**TASK TO CARRY OUT:** From the line that holds "shipping: 26.90 -> 19.90" to the end of the records, reproduce every line exactly. No pictures.

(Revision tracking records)
=== Begin Enclosure ===
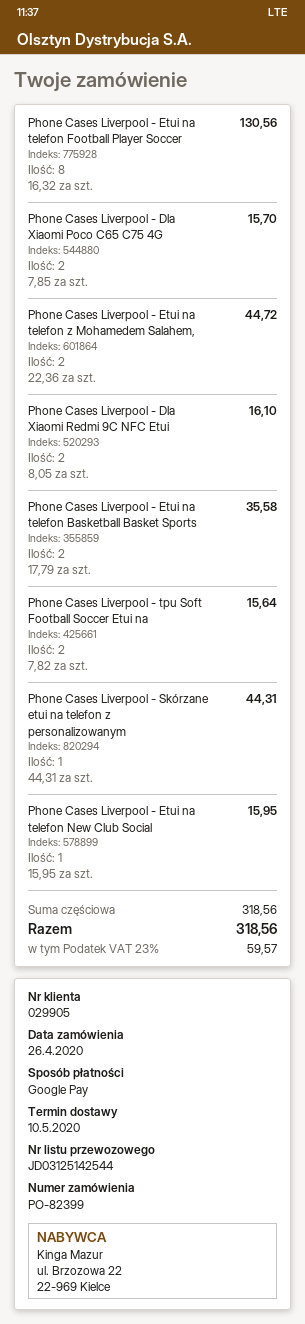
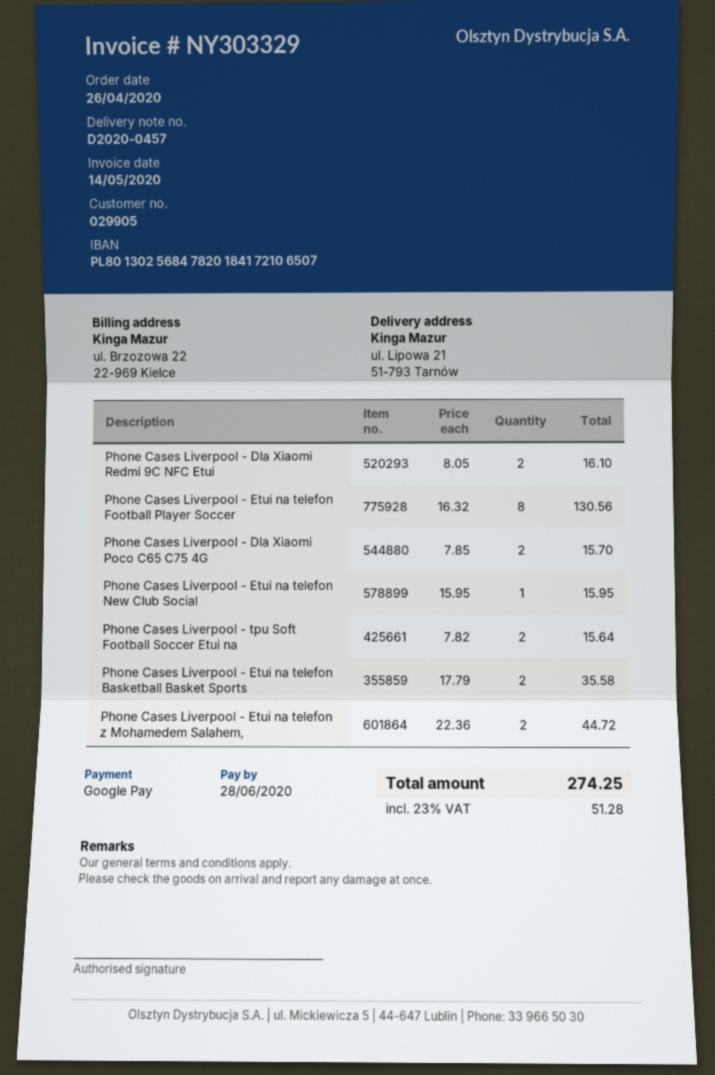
Phone Cases Liverpool - Skórzane etui na telefon z personalizowanym: 1 x 44.31 = 44.31 -> none
tax: 23% = 59.57 -> 23% = 51.28
total: 318.56 -> 274.25

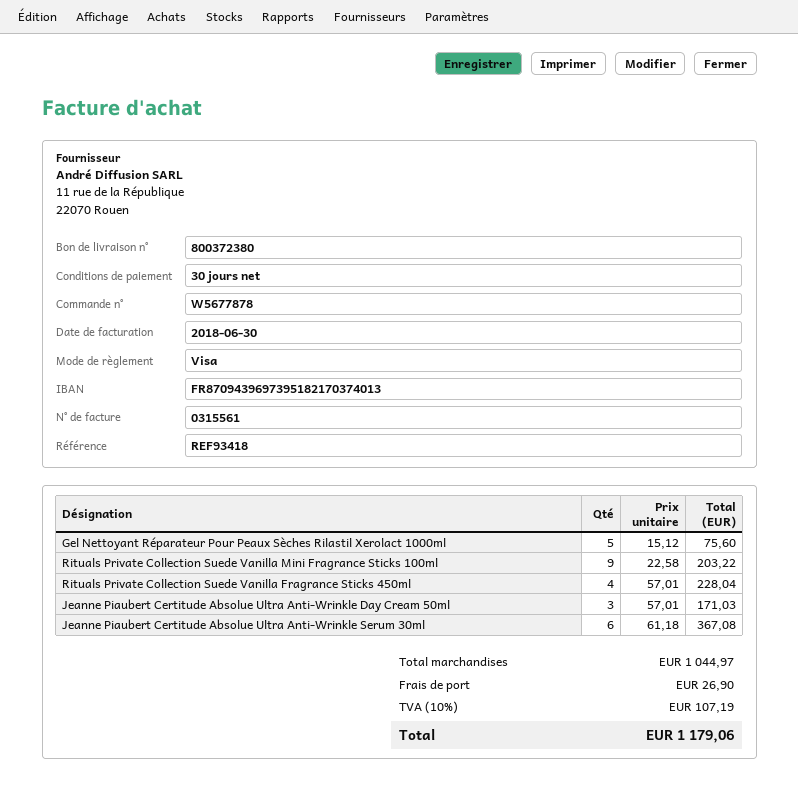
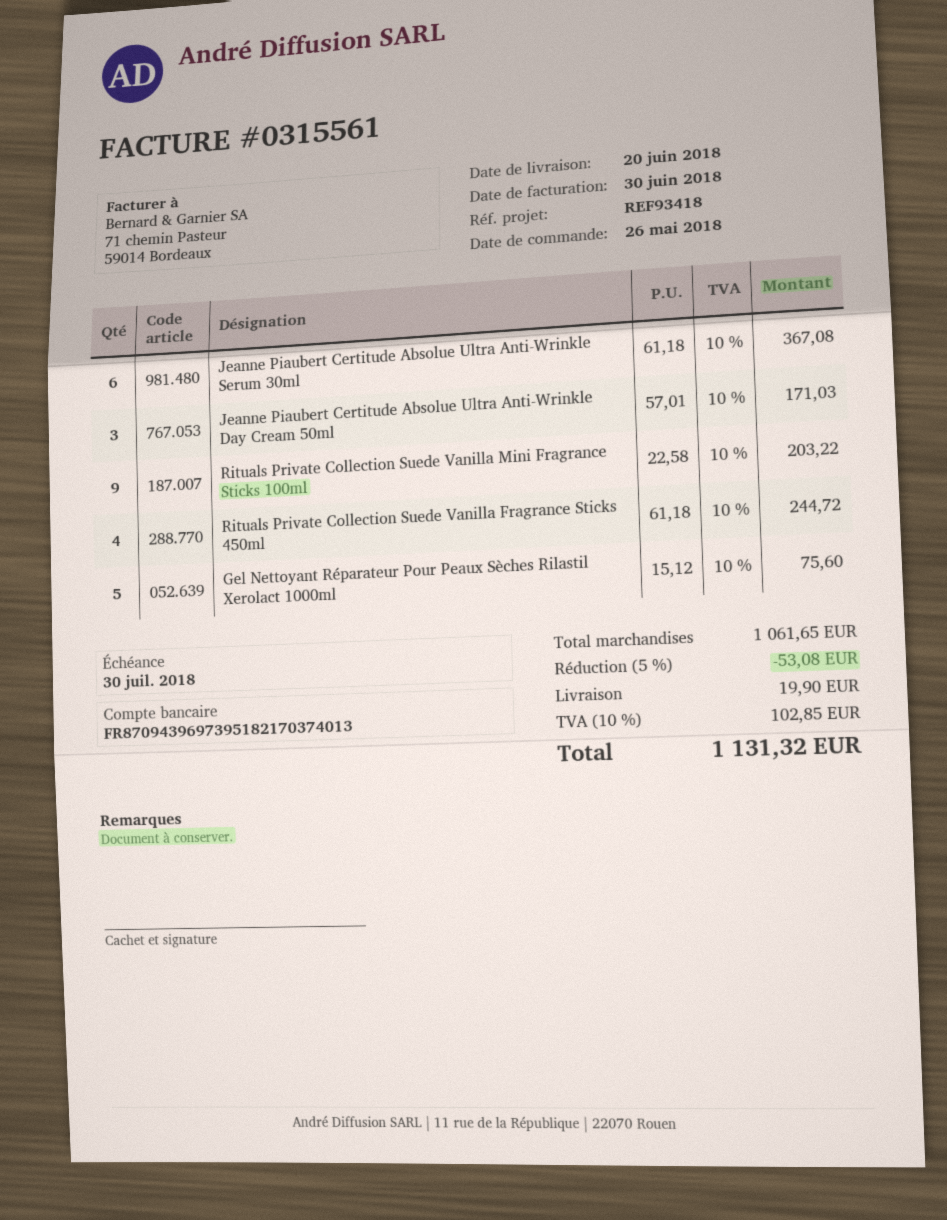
Rituals Private Collection Suede Vanilla Fragrance Sticks 450ml: 4 x 57.01 = 228.04 -> 4 x 61.18 = 244.72
subtotal: 1044.97 -> 1061.65
discount: none -> 5% = 53.08
shipping: 26.90 -> 19.90
tax: 10% = 107.19 -> 10% = 102.85
total: 1179.06 -> 1131.32

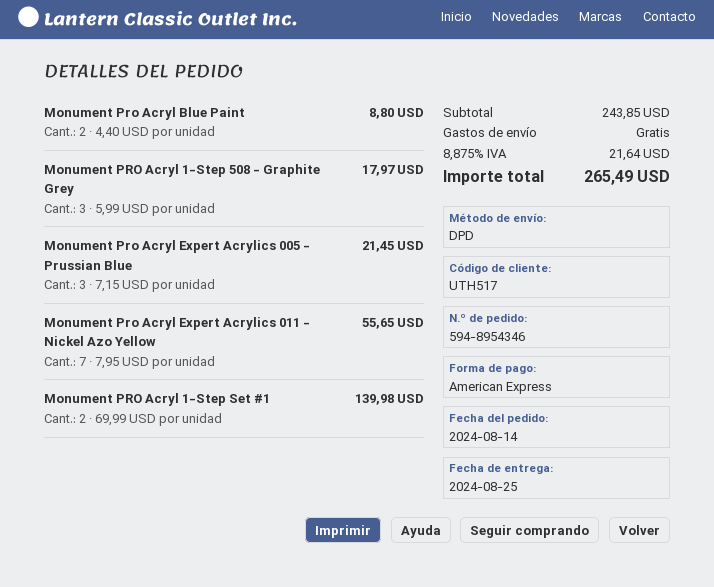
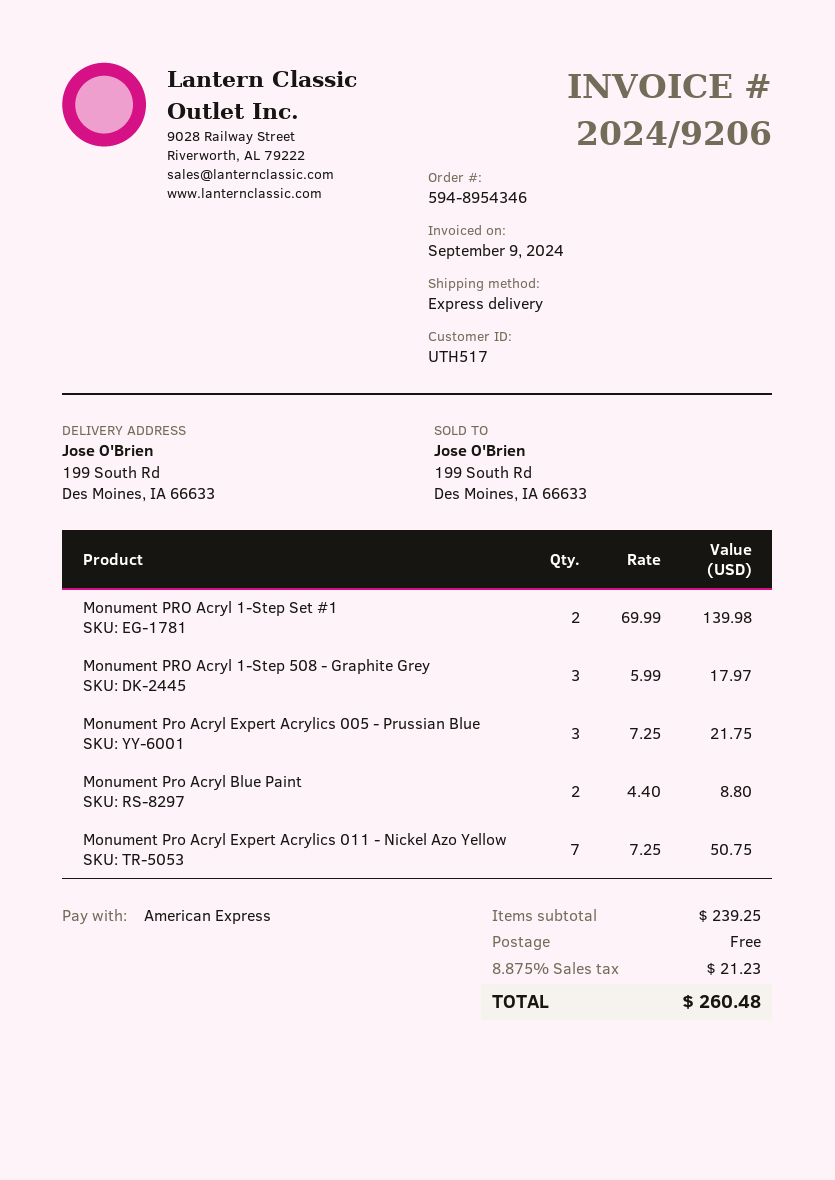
shipping method: DPD -> express
Monument Pro Acryl Expert Acrylics 005 - Prussian Blue: 3 x 7.15 = 21.45 -> 3 x 7.25 = 21.75
Monument Pro Acryl Expert Acrylics 011 - Nickel Azo Yellow: 7 x 7.95 = 55.65 -> 7 x 7.25 = 50.75
subtotal: 243.85 -> 239.25
tax: 8.875% = 21.64 -> 8.875% = 21.23
total: 265.49 -> 260.48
=== End Enclosure ===
**TASK OUTPUT:**
shipping: 26.90 -> 19.90
tax: 10% = 107.19 -> 10% = 102.85
total: 1179.06 -> 1131.32

shipping method: DPD -> express
Monument Pro Acryl Expert Acrylics 005 - Prussian Blue: 3 x 7.15 = 21.45 -> 3 x 7.25 = 21.75
Monument Pro Acryl Expert Acrylics 011 - Nickel Azo Yellow: 7 x 7.95 = 55.65 -> 7 x 7.25 = 50.75
subtotal: 243.85 -> 239.25
tax: 8.875% = 21.64 -> 8.875% = 21.23
total: 265.49 -> 260.48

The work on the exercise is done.